# Habenaria radiata "Ginga"



## Linus_Cello (Aug 30, 2017)

My H. radiata "Ginga" blooming. Same flowers, but the leaves are variegated. From Kusamono Gardens: http://www.kusamonogardens.com/shop/egret-orchid

Whom I learned from Noaki: 
http://www.slippertalk.com/forum/showthread.php?t=43472


----------



## Happypaphy7 (Aug 30, 2017)

Is it the angle or are the flowers jumbo size for type?
They look huge to me.


----------



## blondie (Aug 30, 2017)

Beautiful a wounderfull species congrats


----------



## Linus_Cello (Aug 30, 2017)

Happypaphy7 said:


> Is it the angle or are the flowers jumbo size for type?
> They look huge to me.



I think angle, but also small plant?


----------



## Happypaphy7 (Aug 30, 2017)

That too. 
Much shorter than mine.


----------



## Mark Karayannis (Aug 31, 2017)

Attractive flowers. Congrats


----------



## naoki (Aug 31, 2017)

Very nice, Linus. Are you growing it in a tray of water?


----------



## Linus_Cello (Aug 31, 2017)

naoki said:


> Very nice, Linus. Are you growing it in a tray of water?
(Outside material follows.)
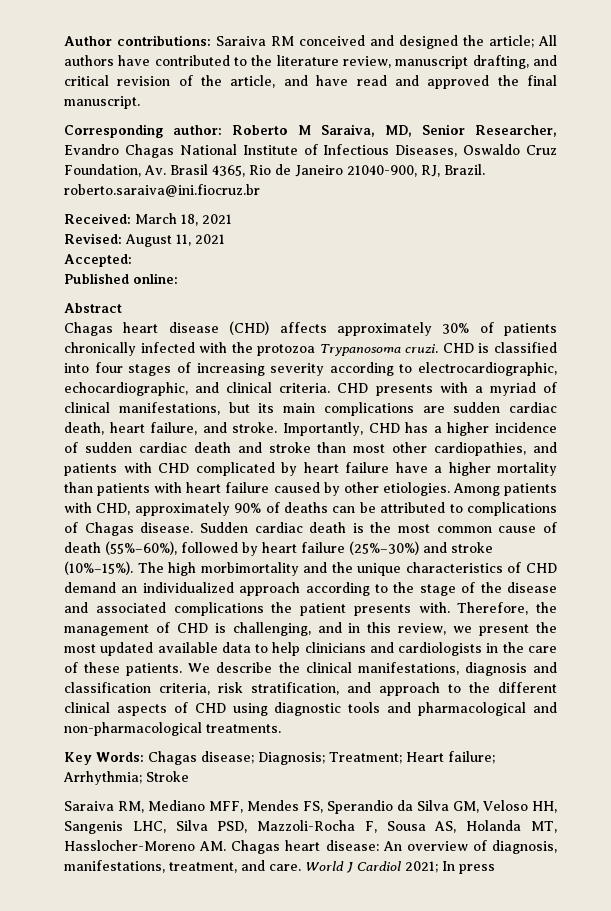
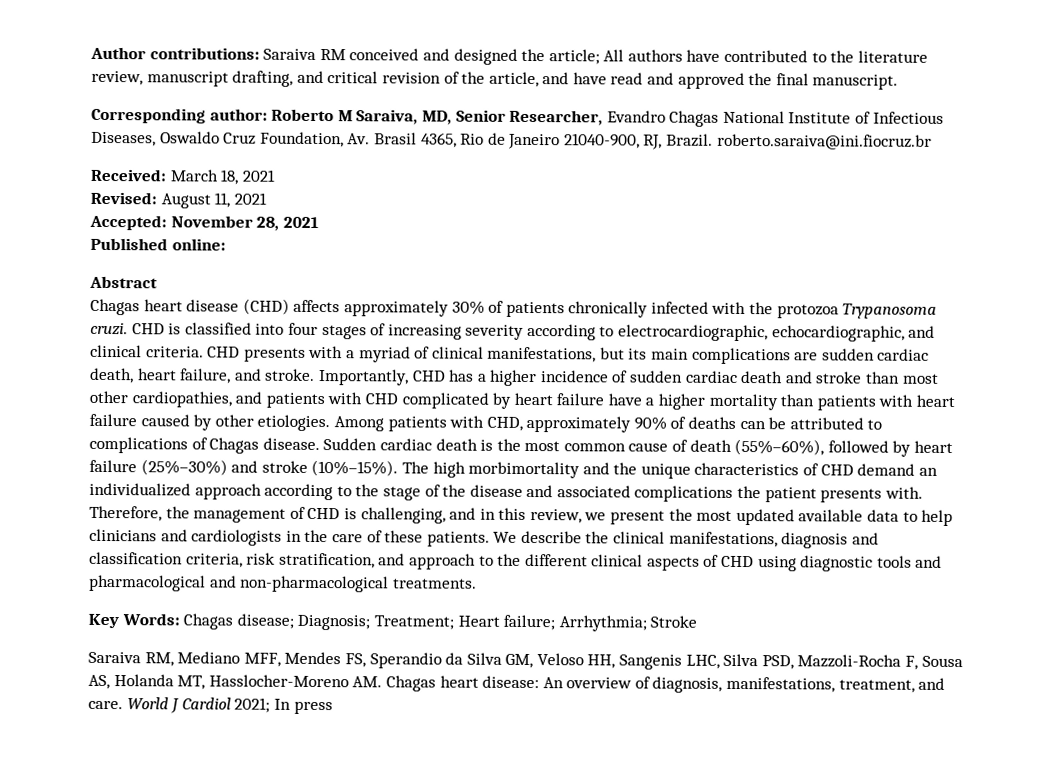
- Accepted:
+ Accepted: November 28, 2021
It's in a tub with lotus and other bog plants. In that black pot for display.


----------



## SlipperFan (Aug 31, 2017)

Congrats. I couldn't keep mine alive.


----------



## Linus_Cello (Sep 1, 2017)

SlipperFan said:


> Congrats. I couldn't keep mine alive.



How did you grow yours?


----------



## SlipperFan (Sep 3, 2017)

Linus_Cello said:


> How did you grow yours?


It's been awhile since I've had one, but I'm guessing I kept it too wet.


----------



## cnycharles (Sep 4, 2017)

I think they would need very bright light, and constantly damp but airy roots. If they can grow on bogs then those plants usually grow up in the moss that's floating or above the water line, and usually water that wicks up but also lots of air


Sent from my iPhone using Tapatalk


----------



## Linus_Cello (Aug 14, 2018)

One flower this year:





(the new "Hisyo" double flowering one is in bud, will post pics when it opens)


----------



## cnycharles (Aug 14, 2018)

Nice


Sent from my iPhone using Tapatalk


----------



## Linus_Cello (Aug 29, 2018)

"Hisyo" in bloom:


----------



## naoki (Aug 30, 2018)

Beautiful!


----------



## NYEric (Sep 22, 2018)

Nice, thanks for sharing. 

Sent from my SM-G900T using Tapatalk


----------